(WHAT TO WORK ON) Would you go through the records below and copy each line with the string "class"?

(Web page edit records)
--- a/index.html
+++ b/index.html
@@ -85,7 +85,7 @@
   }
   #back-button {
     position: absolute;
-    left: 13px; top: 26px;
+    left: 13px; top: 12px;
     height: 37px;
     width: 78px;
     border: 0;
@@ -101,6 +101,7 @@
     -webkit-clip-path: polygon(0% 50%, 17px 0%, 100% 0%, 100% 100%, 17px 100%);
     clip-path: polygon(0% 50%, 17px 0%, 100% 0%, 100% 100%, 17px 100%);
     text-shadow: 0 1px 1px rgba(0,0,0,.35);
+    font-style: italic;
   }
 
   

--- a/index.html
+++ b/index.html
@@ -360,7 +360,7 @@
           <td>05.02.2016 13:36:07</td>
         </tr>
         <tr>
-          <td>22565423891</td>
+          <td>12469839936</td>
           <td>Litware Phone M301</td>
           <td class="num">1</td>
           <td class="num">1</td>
---
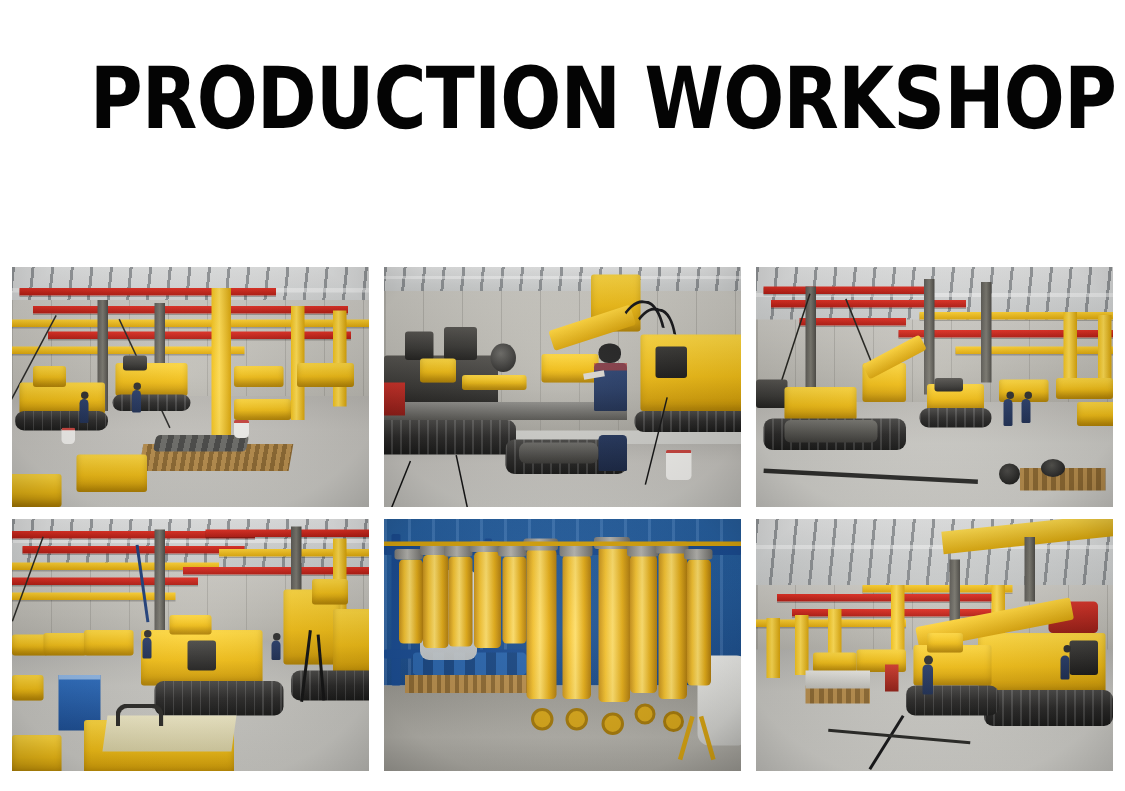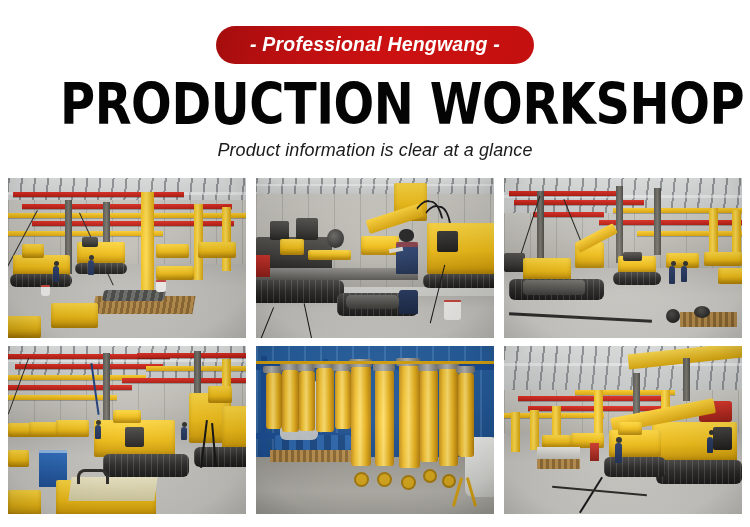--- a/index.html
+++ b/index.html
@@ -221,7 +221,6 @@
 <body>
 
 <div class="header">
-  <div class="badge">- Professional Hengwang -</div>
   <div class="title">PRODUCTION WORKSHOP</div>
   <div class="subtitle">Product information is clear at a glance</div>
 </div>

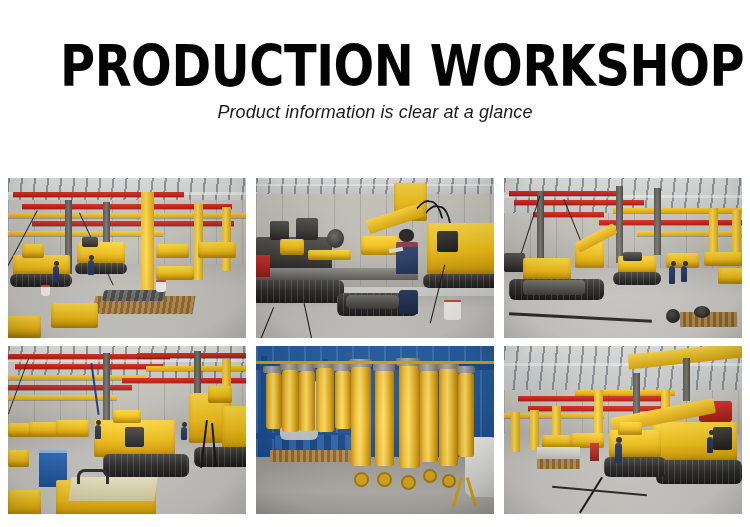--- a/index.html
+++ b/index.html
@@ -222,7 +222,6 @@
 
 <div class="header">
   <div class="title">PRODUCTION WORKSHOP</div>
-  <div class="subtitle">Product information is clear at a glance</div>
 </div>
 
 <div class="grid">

(RESULT OF THIS EXERCISE)
           <td class="num">1</td>
           <td class="num">1</td>
 <div class="header">
-  <div class="badge">- Professional Hengwang -</div>
   <div class="title">PRODUCTION WORKSHOP</div>
   <div class="subtitle">Product information is clear at a glance</div>
 <div class="header">
   <div class="title">PRODUCTION WORKSHOP</div>
-  <div class="subtitle">Product information is clear at a glance</div>
 <div class="grid">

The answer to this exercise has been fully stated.